We can’t keep talking about direct benefit transfer when actually the only person it hurts is the beneficiary of that direct benefit transfer. Because there will come a time when we will have a population that just doesn’t want to work, and that believes it is entitled to free things. We had a situation in Karnataka, and we have had a situation in Delhi, where women are allowed to ride buses for free. Why should that happen? Why should people not pay for the services they use? Apart from the disease this free business causes, what you are also creating is a society that has scant regard for the services they are now being offered.
Because when something is offered to you for free, you don’t really care. You don’t care about its value, you don’t care about its purpose, and you certainly don’t care about using it judiciously and efficiently.

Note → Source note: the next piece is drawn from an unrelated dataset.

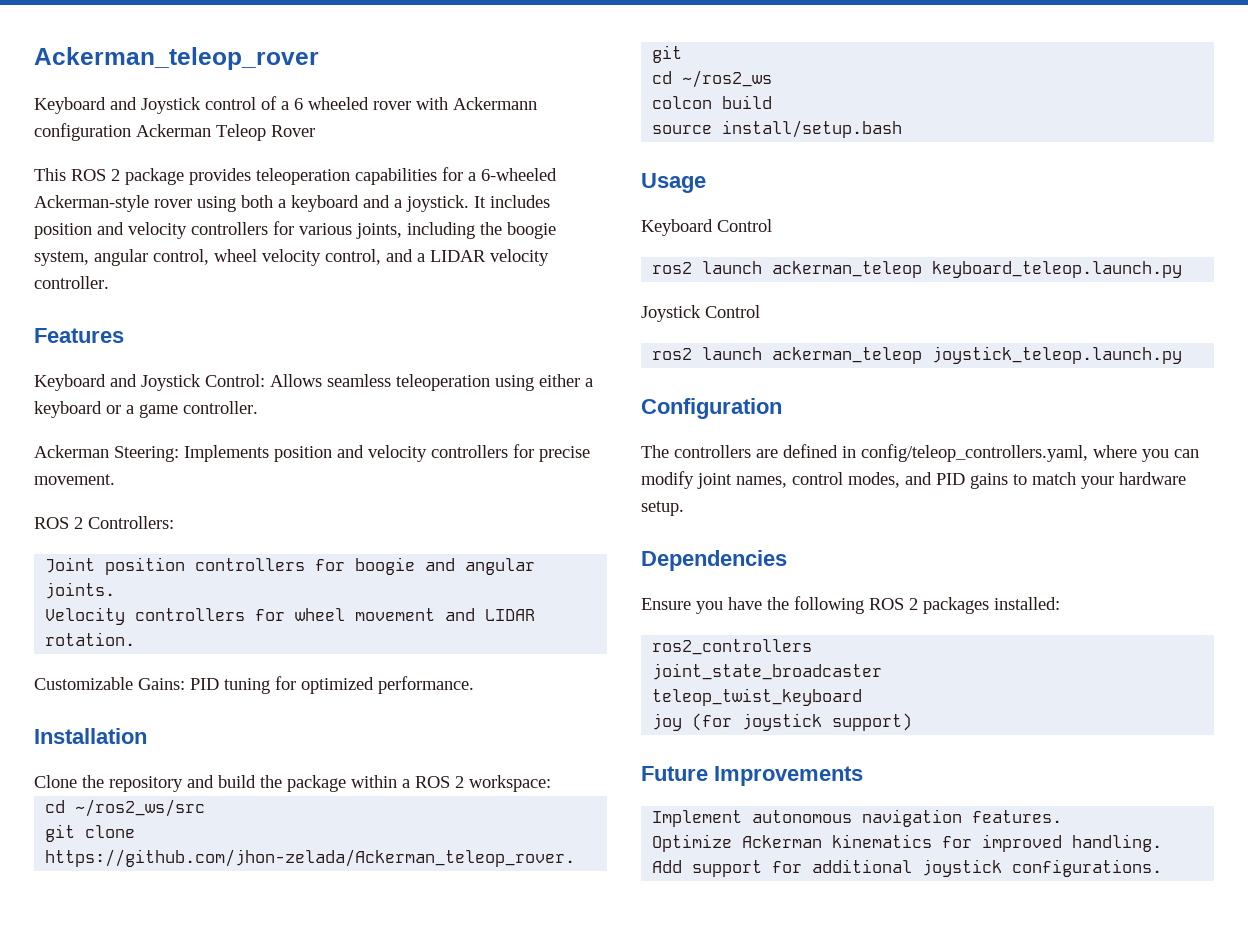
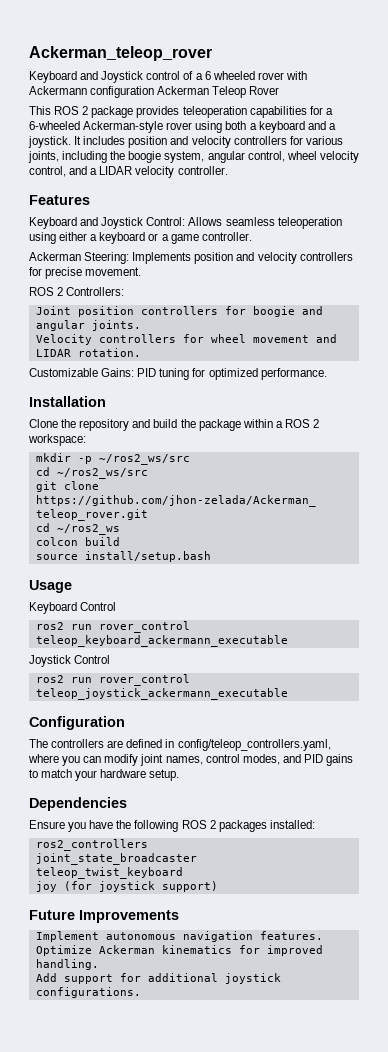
+ mkdir -p ~/ros2_ws/src
- ros2 launch ackerman_teleop keyboard_teleop.launch.py
+ ros2 run rover_control teleop_keyboard_ackermann_executable
- ros2 launch ackerman_teleop joystick_teleop.launch.py
+ ros2 run rover_control teleop_joystick_ackermann_executable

I believe the time has come for India and Indians, for political parties, across party lines and ideologies, to stop this nonsense. Because if we don’t stop it now, we will only create a wider chasm.

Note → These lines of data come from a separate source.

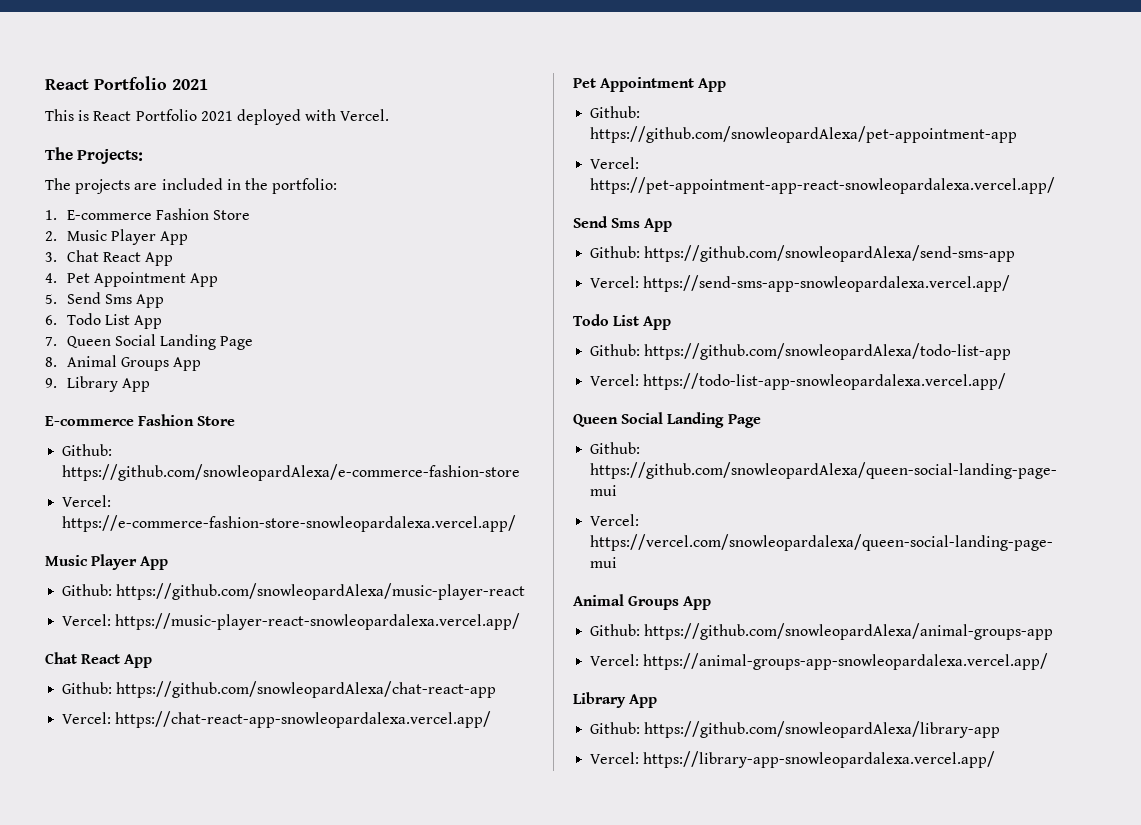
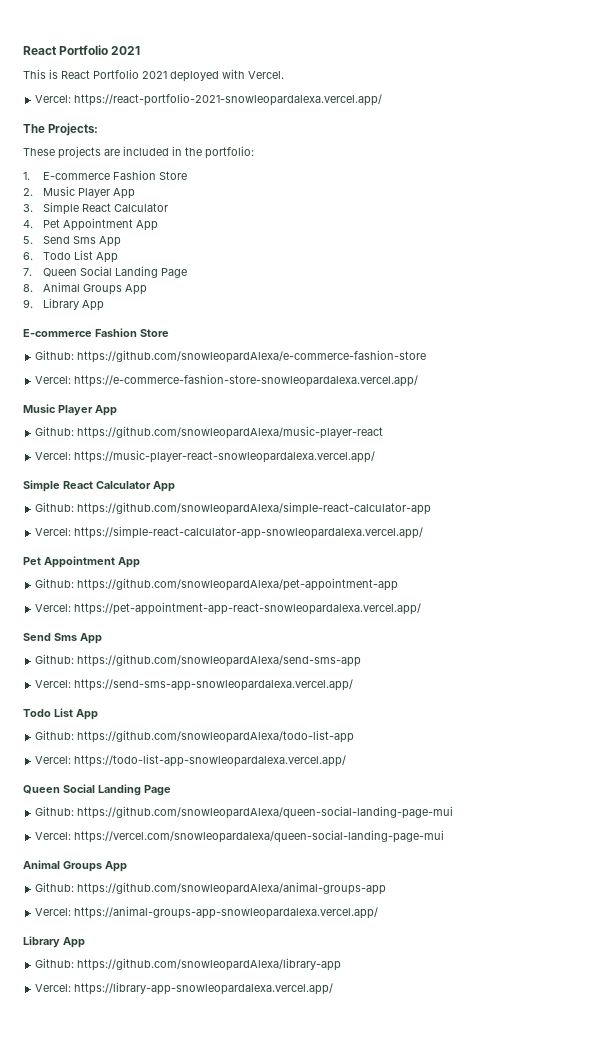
+ Vercel: https://react-portfolio-2021-snowleopardalexa.vercel.app/
- The projects are included in the portfolio:
+ These projects are included in the portfolio:
- 3. Chat React App
+ 3. Simple React Calculator
  Vercel: https://music-player-react-snowleopardalexa.vercel.app/
- Chat React App
- Github: https://github.com/snowleopardAlexa/chat-react-app
- Vercel: https://chat-react-app-snowleopardalexa.vercel.app/
+ Simple React Calculator App
+ Github: https://github.com/snowleopardAlexa/simple-react-calculator-app
+ Vercel: https://simple-react-calculator-app-snowleopardalexa.vercel.app/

You will create more ‘freedom’ fighters who will fight for anything that is free. And that is something India can ill afford. Where we must pump in money, we are not pumping in money. We must pump money into education, both at the primary and the secondary levels. We must pump money into healthcare. We must pump money into innovation. We must support entrepreneurs. But we are not doing all of that.
We are just giving people free money. This situation is disastrous for any society, let alone India. We can’t say we are a land of entrepreneurs and yet have this despicable situation where people are being given money for no rhyme or reason. This has to stop. If the courts need to intervene, they must, or perhaps civil society should.